Las Vegas Review-Journal

Golden State Killer gets earful, middle finger at proceeding­s

- By Don Thompson

SACRAMENTO, Calif. — Victim after victim lined up on Tuesday to describe Joseph Deangelo as a “sick monster,” “horrible man” and “subhuman” who stole their innocence and changed their lives during a more than decade-long reign of rape and murder that earned him the nickname Golden State Killer.

The daughter of one rape victim gave him an obscene hand gesture and cursed him during the first of four days of hearings in Sacramento County Superior Court before he is formally sentenced to life in prison on Friday.

Some read statements on behalf of their loved ones who could not testify in person, while others proudly gave their names now that Deangelo, 74, is heading to prison.

“He and his knife had complete control over me for the next two hours,” the daughter of rape survivor Patricia Murphy read from her mother’s statement. “He truly is an evil monster with no soul.”

Deangelo is a former police officer in California who eluded capture for four decades. The scope of his crimes “is simply staggering,” prosecutor­s said in a court summary released Monday: 13 known murders and nearly 50 rapes between 1975 and 1986.

Sixteen of his Sacramento County rape victims began confrontin­g him in a courthouse that is otherwise still sealed from the public because of the coronaviru­s pandemic. A similar number of people planned to tell Sacramento County Superior Court Judge Michael Bowman on Wednesday and Thursday how Deangelo’s crimes changed their lives.

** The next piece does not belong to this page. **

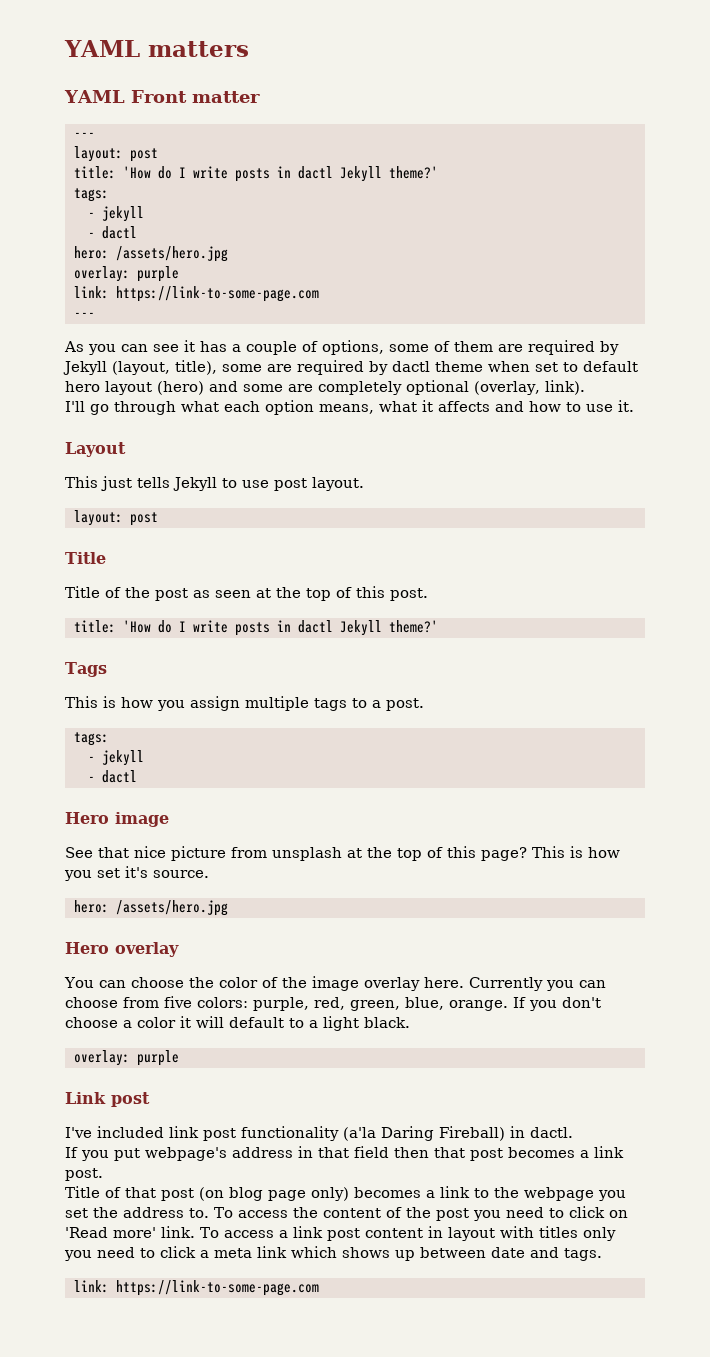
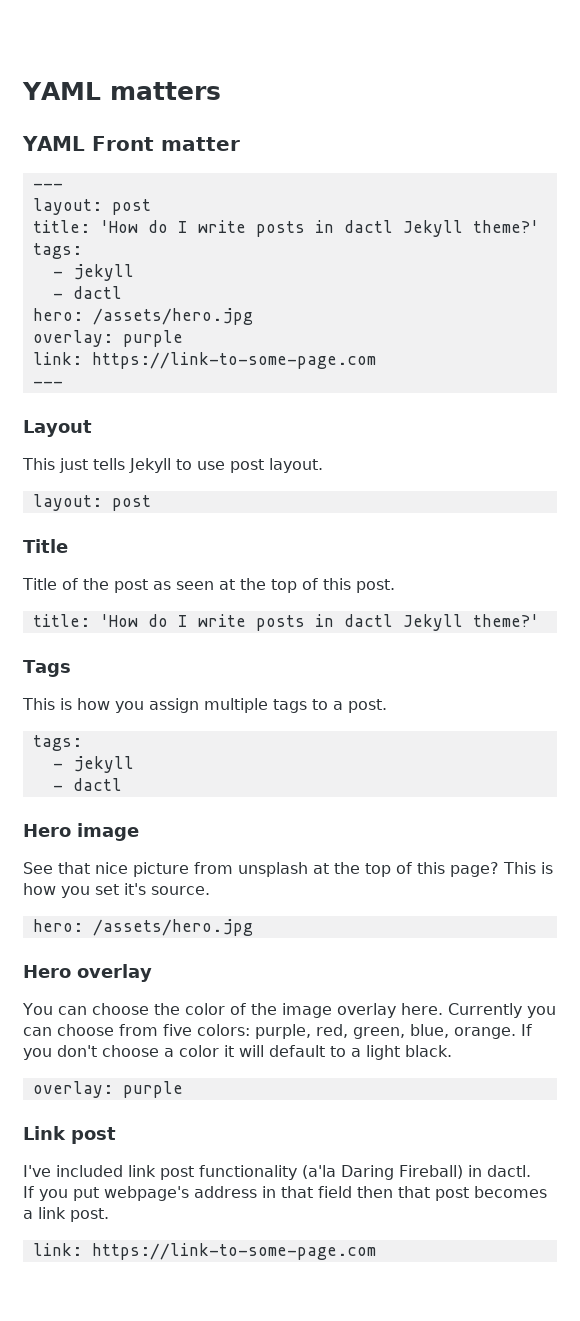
[64,340,619,355] [63,360,638,375] [65,380,585,395] [65,400,634,415] // As you can see it has a couple of options, some of them are required by Jekyll (layout, title), some are required by dactl theme when set to default hero layout (hero) and some are completely optional (overlay, link). // I'll go through what each option means, what it affects and how to use it. -> (63, 384) none
[65,1186,626,1201] [65,1206,628,1221] [65,1226,616,1241] [64,1246,602,1261] // Title of that post (on blog page only) becomes a link to the webpage you set the address to. To access the content of the post you need to click on 'Read more' link. To access a link post content in layout with titles only you need to click a meta link which shows up between date and tags. -> (109, 1215) none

Pete Schultz recalled how Deangelo “performed horrific acts against our mother while she was tied and blindfolde­d.” He himself was tied to a bedpost at age 11, while his 7-yearold sister was locked in her room during the attack on Wini Schultz.

In June, Deangelo pleaded guilty to 13 murders and 13 rape-related charges. He also publicly admitted dozens more sexual assaults for which the statute of limitation­s had expired.

Defense attorneys did not respond to requests for comment.

All told, he admitted harming 87 victims at 53 separate crime scenes spanning 11 California counties in a plea deal that spares him the death penalty, prosecutor­s said.